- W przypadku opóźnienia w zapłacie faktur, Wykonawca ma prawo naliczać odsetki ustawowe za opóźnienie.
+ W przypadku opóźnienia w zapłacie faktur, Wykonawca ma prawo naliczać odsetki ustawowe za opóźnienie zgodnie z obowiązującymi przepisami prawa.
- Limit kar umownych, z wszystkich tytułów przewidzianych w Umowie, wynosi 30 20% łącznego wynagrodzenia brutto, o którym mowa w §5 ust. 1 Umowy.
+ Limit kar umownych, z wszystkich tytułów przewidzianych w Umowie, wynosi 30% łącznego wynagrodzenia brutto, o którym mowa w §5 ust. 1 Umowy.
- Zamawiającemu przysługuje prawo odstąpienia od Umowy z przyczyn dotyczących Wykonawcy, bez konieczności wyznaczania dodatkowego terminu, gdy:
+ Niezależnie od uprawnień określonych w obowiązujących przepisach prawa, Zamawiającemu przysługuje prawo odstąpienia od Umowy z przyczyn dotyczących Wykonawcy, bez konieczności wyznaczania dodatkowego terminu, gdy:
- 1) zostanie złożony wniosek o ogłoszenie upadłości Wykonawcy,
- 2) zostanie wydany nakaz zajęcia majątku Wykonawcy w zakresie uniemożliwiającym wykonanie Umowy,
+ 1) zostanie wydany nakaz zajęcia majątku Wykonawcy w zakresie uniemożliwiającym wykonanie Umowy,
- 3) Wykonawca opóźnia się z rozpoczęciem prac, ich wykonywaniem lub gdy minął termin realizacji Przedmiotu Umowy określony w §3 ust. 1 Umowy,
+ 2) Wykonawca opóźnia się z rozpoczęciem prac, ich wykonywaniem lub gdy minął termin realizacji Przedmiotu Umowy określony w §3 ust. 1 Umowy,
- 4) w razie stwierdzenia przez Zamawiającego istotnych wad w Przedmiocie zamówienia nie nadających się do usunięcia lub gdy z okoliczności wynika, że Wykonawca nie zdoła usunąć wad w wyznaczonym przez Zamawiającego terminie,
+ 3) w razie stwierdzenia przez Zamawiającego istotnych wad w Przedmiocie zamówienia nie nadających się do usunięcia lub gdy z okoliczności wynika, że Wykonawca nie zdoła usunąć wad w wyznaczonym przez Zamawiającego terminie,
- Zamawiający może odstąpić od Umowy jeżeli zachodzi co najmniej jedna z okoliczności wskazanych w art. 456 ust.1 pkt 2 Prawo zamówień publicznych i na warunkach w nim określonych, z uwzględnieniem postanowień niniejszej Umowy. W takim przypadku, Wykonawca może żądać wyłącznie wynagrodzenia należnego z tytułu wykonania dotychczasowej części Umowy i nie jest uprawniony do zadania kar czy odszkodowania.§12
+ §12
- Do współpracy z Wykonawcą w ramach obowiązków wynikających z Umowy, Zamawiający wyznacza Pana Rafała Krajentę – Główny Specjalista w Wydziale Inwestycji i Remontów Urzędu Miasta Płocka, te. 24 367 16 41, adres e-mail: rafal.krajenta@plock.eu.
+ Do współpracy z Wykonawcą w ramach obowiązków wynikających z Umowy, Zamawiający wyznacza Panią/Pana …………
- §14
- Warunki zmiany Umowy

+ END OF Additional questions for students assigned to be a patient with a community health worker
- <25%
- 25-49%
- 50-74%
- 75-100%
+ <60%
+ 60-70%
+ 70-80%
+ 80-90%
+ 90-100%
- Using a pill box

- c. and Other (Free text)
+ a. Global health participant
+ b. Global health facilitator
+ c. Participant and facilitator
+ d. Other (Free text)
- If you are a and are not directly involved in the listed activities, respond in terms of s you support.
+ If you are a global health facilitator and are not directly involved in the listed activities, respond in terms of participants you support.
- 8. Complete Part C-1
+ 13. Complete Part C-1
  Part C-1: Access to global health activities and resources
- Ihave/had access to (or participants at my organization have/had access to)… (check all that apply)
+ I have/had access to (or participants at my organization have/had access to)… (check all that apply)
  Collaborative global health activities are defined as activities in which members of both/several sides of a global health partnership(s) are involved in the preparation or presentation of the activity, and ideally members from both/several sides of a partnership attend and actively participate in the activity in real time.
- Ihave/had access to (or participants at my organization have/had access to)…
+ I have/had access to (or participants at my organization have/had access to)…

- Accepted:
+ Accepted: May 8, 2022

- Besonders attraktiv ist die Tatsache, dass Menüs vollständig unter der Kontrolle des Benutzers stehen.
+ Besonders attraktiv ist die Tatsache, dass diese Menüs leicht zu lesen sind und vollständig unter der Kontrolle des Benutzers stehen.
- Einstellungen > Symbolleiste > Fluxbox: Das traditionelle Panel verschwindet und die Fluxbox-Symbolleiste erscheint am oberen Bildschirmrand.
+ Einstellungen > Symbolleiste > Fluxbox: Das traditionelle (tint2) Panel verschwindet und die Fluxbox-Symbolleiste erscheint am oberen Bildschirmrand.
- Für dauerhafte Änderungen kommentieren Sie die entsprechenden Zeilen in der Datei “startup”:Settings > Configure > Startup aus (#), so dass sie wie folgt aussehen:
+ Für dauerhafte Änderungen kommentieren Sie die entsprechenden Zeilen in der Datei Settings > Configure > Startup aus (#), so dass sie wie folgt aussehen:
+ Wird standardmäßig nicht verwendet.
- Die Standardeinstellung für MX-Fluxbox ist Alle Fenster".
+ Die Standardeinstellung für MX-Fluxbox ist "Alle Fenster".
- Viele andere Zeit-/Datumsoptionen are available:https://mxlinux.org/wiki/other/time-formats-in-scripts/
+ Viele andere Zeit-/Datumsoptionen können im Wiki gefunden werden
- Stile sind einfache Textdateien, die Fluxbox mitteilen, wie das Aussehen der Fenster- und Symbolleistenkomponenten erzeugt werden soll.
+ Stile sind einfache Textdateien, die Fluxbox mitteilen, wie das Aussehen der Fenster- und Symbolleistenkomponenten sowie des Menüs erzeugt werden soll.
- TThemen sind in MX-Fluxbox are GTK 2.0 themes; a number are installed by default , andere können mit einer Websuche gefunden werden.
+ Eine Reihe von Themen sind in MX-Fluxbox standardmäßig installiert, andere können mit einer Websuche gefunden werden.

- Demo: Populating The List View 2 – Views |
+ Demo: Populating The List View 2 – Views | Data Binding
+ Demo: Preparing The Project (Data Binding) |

====

What you need to do | Word for word, output all of the material above.

Solution to this task |
- W przypadku opóźnienia w zapłacie faktur, Wykonawca ma prawo naliczać odsetki ustawowe za opóźnienie.
+ W przypadku opóźnienia w zapłacie faktur, Wykonawca ma prawo naliczać odsetki ustawowe za opóźnienie zgodnie z obowiązującymi przepisami prawa.
- Limit kar umownych, z wszystkich tytułów przewidzianych w Umowie, wynosi 30 20% łącznego wynagrodzenia brutto, o którym mowa w §5 ust. 1 Umowy.
+ Limit kar umownych, z wszystkich tytułów przewidzianych w Umowie, wynosi 30% łącznego wynagrodzenia brutto, o którym mowa w §5 ust. 1 Umowy.
- Zamawiającemu przysługuje prawo odstąpienia od Umowy z przyczyn dotyczących Wykonawcy, bez konieczności wyznaczania dodatkowego terminu, gdy:
+ Niezależnie od uprawnień określonych w obowiązujących przepisach prawa, Zamawiającemu przysługuje prawo odstąpienia od Umowy z przyczyn dotyczących Wykonawcy, bez konieczności wyznaczania dodatkowego terminu, gdy:
- 1) zostanie złożony wniosek o ogłoszenie upadłości Wykonawcy,
- 2) zostanie wydany nakaz zajęcia majątku Wykonawcy w zakresie uniemożliwiającym wykonanie Umowy,
+ 1) zostanie wydany nakaz zajęcia majątku Wykonawcy w zakresie uniemożliwiającym wykonanie Umowy,
- 3) Wykonawca opóźnia się z rozpoczęciem prac, ich wykonywaniem lub gdy minął termin realizacji Przedmiotu Umowy określony w §3 ust. 1 Umowy,
+ 2) Wykonawca opóźnia się z rozpoczęciem prac, ich wykonywaniem lub gdy minął termin realizacji Przedmiotu Umowy określony w §3 ust. 1 Umowy,
- 4) w razie stwierdzenia przez Zamawiającego istotnych wad w Przedmiocie zamówienia nie nadających się do usunięcia lub gdy z okoliczności wynika, że Wykonawca nie zdoła usunąć wad w wyznaczonym przez Zamawiającego terminie,
+ 3) w razie stwierdzenia przez Zamawiającego istotnych wad w Przedmiocie zamówienia nie nadających się do usunięcia lub gdy z okoliczności wynika, że Wykonawca nie zdoła usunąć wad w wyznaczonym przez Zamawiającego terminie,
- Zamawiający może odstąpić od Umowy jeżeli zachodzi co najmniej jedna z okoliczności wskazanych w art. 456 ust.1 pkt 2 Prawo zamówień publicznych i na warunkach w nim określonych, z uwzględnieniem postanowień niniejszej Umowy. W takim przypadku, Wykonawca może żądać wyłącznie wynagrodzenia należnego z tytułu wykonania dotychczasowej części Umowy i nie jest uprawniony do zadania kar czy odszkodowania.§12
+ §12
- Do współpracy z Wykonawcą w ramach obowiązków wynikających z Umowy, Zamawiający wyznacza Pana Rafała Krajentę – Główny Specjalista w Wydziale Inwestycji i Remontów Urzędu Miasta Płocka, te. 24 367 16 41, adres e-mail: rafal.krajenta@plock.eu.
+ Do współpracy z Wykonawcą w ramach obowiązków wynikających z Umowy, Zamawiający wyznacza Panią/Pana …………
- §14
- Warunki zmiany Umowy

+ END OF Additional questions for students assigned to be a patient with a community health worker
- <25%
- 25-49%
- 50-74%
- 75-100%
+ <60%
+ 60-70%
+ 70-80%
+ 80-90%
+ 90-100%
- Using a pill box

- c. and Other (Free text)
+ a. Global health participant
+ b. Global health facilitator
+ c. Participant and facilitator
+ d. Other (Free text)
- If you are a and are not directly involved in the listed activities, respond in terms of s you support.
+ If you are a global health facilitator and are not directly involved in the listed activities, respond in terms of participants you support.
- 8. Complete Part C-1
+ 13. Complete Part C-1
  Part C-1: Access to global health activities and resources
- Ihave/had access to (or participants at my organization have/had access to)… (check all that apply)
+ I have/had access to (or participants at my organization have/had access to)… (check all that apply)
  Collaborative global health activities are defined as activities in which members of both/several sides of a global health partnership(s) are involved in the preparation or presentation of the activity, and ideally members from both/several sides of a partnership attend and actively participate in the activity in real time.
- Ihave/had access to (or participants at my organization have/had access to)…
+ I have/had access to (or participants at my organization have/had access to)…

- Accepted:
+ Accepted: May 8, 2022

- Besonders attraktiv ist die Tatsache, dass Menüs vollständig unter der Kontrolle des Benutzers stehen.
+ Besonders attraktiv ist die Tatsache, dass diese Menüs leicht zu lesen sind und vollständig unter der Kontrolle des Benutzers stehen.
- Einstellungen > Symbolleiste > Fluxbox: Das traditionelle Panel verschwindet und die Fluxbox-Symbolleiste erscheint am oberen Bildschirmrand.
+ Einstellungen > Symbolleiste > Fluxbox: Das traditionelle (tint2) Panel verschwindet und die Fluxbox-Symbolleiste erscheint am oberen Bildschirmrand.
- Für dauerhafte Änderungen kommentieren Sie die entsprechenden Zeilen in der Datei “startup”:Settings > Configure > Startup aus (#), so dass sie wie folgt aussehen:
+ Für dauerhafte Änderungen kommentieren Sie die entsprechenden Zeilen in der Datei Settings > Configure > Startup aus (#), so dass sie wie folgt aussehen:
+ Wird standardmäßig nicht verwendet.
- Die Standardeinstellung für MX-Fluxbox ist Alle Fenster".
+ Die Standardeinstellung für MX-Fluxbox ist "Alle Fenster".
- Viele andere Zeit-/Datumsoptionen are available:https://mxlinux.org/wiki/other/time-formats-in-scripts/
+ Viele andere Zeit-/Datumsoptionen können im Wiki gefunden werden
- Stile sind einfache Textdateien, die Fluxbox mitteilen, wie das Aussehen der Fenster- und Symbolleistenkomponenten erzeugt werden soll.
+ Stile sind einfache Textdateien, die Fluxbox mitteilen, wie das Aussehen der Fenster- und Symbolleistenkomponenten sowie des Menüs erzeugt werden soll.
- TThemen sind in MX-Fluxbox are GTK 2.0 themes; a number are installed by default , andere können mit einer Websuche gefunden werden.
+ Eine Reihe von Themen sind in MX-Fluxbox standardmäßig installiert, andere können mit einer Websuche gefunden werden.

- Demo: Populating The List View 2 – Views |
+ Demo: Populating The List View 2 – Views | Data Binding
+ Demo: Preparing The Project (Data Binding) |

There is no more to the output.